我正在尝试使用 Merge 语句实现构建缓慢变化的维度的逻辑。在我的青铜层或暂存层中,我每天都会收到完整的原始提取物。请参阅下面的示例。
CREATE TABLE IF NOT EXISTS bronze_customers (
Id INT,
CustomerName STRING,
ContactName STRING,
Address STRING,
City STRING,
PostalCode STRING,
Country STRING,
loading_date DATE
) USING DELTA;
在银层中,我想跟踪添加、更改或删除的记录。
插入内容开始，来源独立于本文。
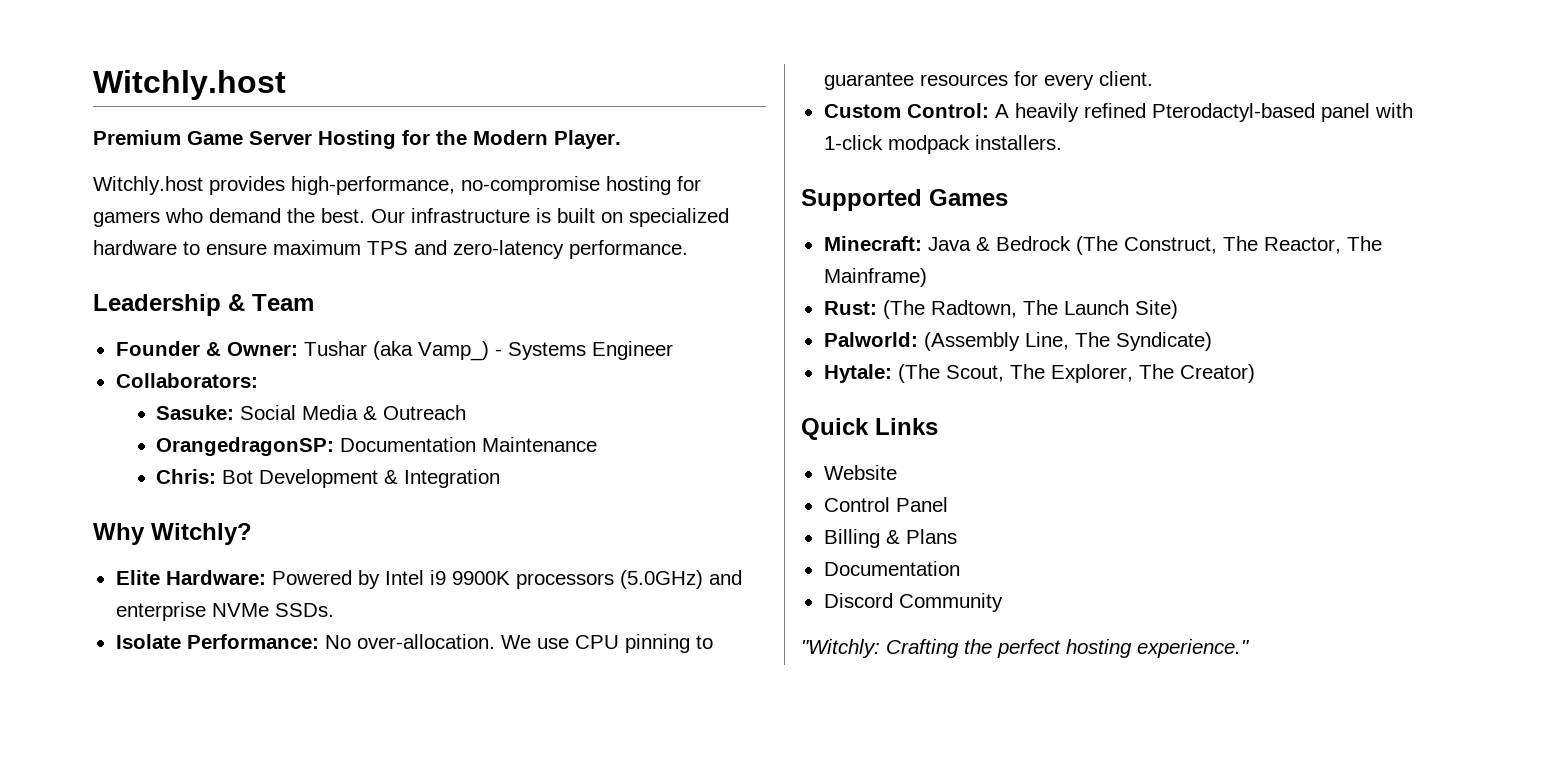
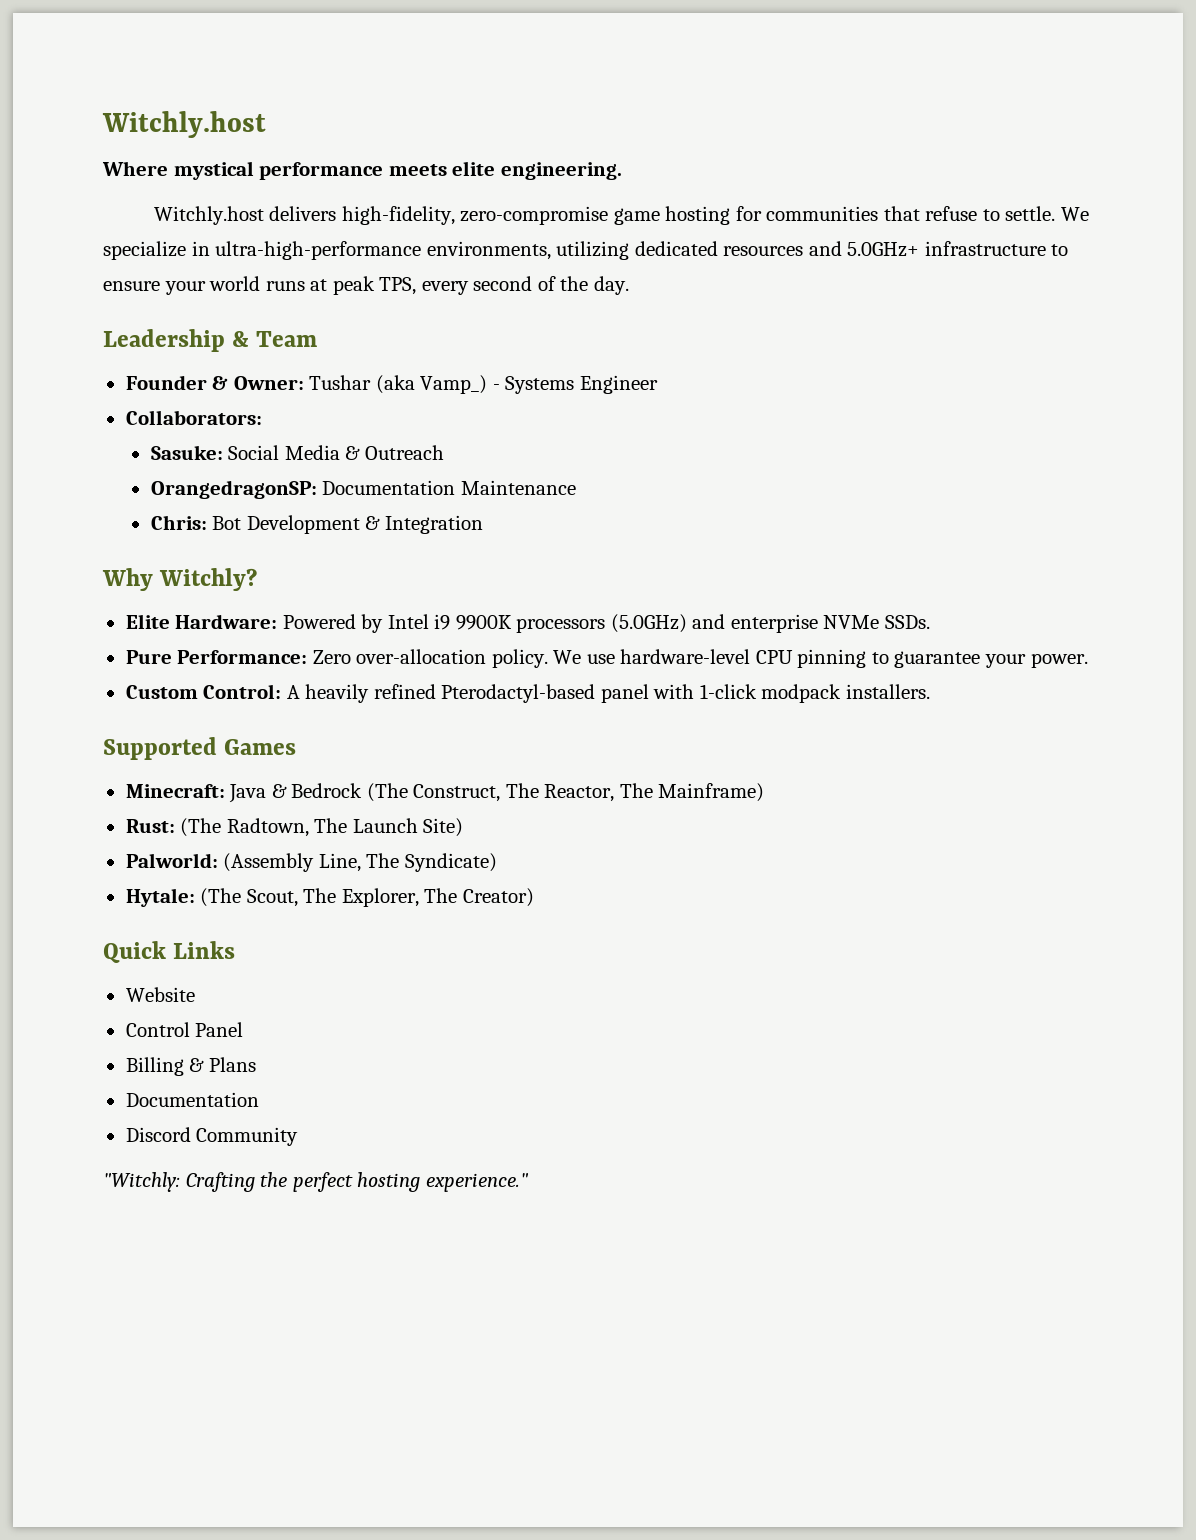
- Premium Game Server Hosting for the Modern Player.
- Witchly.host provides high-performance, no-compromise hosting for gamers who demand the best. Our infrastructure is built on specialized hardware to ensure maximum TPS and zero-latency performance.
+ Where mystical performance meets elite engineering.
+ Witchly.host delivers high-fidelity, zero-compromise game hosting for communities that refuse to settle. We specialize in ultra-high-performance environments, utilizing dedicated resources and 5.0GHz+ infrastructure to ensure your world runs at peak TPS, every second of the day.
- Isolate Performance: No over-allocation.
+ Pure Performance: Zero over-allocation policy.
- We use CPU pinning to guarantee resources for every client.
+ We use hardware-level CPU pinning to guarantee your power.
我想为此使用以下表结构(已添加 start_date、end_date 和 is_current)。
CREATE TABLE IF NOT EXISTS silver_customers (
Id INT,
CustomerName STRING,
ContactName STRING,
Address STRING,
City STRING,
PostalCode STRING,
Country STRING,
start_date DATE,
end_date DATE,
is_current INT
) USING DELTA;
对于合并,我使用以下语句:
%%sql
MERGE INTO silver_customers AS c
USING
(
SELECT cc.Id AS mergekey,
cc.Id, cc.CustomerName, cc.ContactName, cc.Address, cc.City, cc.PostalCode, cc.Country, cc.loading_date as start_date,
'' as end_date,
1 as is_current
FROM bronze_customers cc
UNION ALL
SELECT NULL as mergekey,
cc.Id, cc.CustomerName, cc.ContactName, cc.Address, cc.City, cc.PostalCode, cc.Country, cc.loading_date as start_date,
'' as enddate,
1 as is_current
FROM bronze_customers cc
) ud
ON c.id = ud.mergekey
AND c.is_current = 1
WHEN MATCHED
THEN UPDATE SET is_current = 0,
end_date = ud.start_date
WHEN NOT MATCHED
AND mergekey is null
THEN INSERT *
但是,问题是当源系统中没有更改记录时,我收到此错误:
无法执行合并,因为多个源行匹配并尝试 修改Delta表中的相同目标行可能会发生冲突 方法。
这是预期的吗?合并是解决这个问题的最佳方法吗?
该问题是由于 MERGE 语句尝试使用相同的 Id 和 is_current 值更新目标表(“silver_customers”)中的多行。
解决方案:处理源表数据中的重复键
可能的方法是:
WITH ranked_updates AS (
SELECT
cc.Id AS mergekey,
cc.Id,
cc.CustomerName,
cc.ContactName,
cc.Address,
cc.City,
cc.PostalCode,
cc.Country,
cc.loading_date as start_date,
'' as end_date,
1 as is_current,
ROW_NUMBER() OVER (PARTITION BY cc.Id ORDER BY cc.loading_date DESC) as rn
FROM bronze_customers cc
)
MERGE INTO silver_customers AS c
USING (
SELECT *
FROM ranked_updates
WHERE rn = 1 -- Only consider the most recent record for each Id
) ud
ON c.id = ud.mergekey
AND c.is_current = 1
WHEN MATCHED
THEN UPDATE SET is_current = 0,
end_date = ud.start_date
WHEN NOT MATCHED
AND mergekey is null
THEN INSERT (Id, CustomerName, ContactName, Address, City, PostalCode, Country, start_date, end_date, is_current)
VALUES (ud.Id, ud.CustomerName, ud.ContactName, ud.Address, ud.City, ud.PostalCode, ud.Country, ud.start_date, ud.end_date, ud.is_current);
合并是最好的方法吗?
是的,MERGE 是满足 SCD 要求的标准方法,特别是对于 SCD 类型 2 变更。挑战是确保源表没有重复的条目。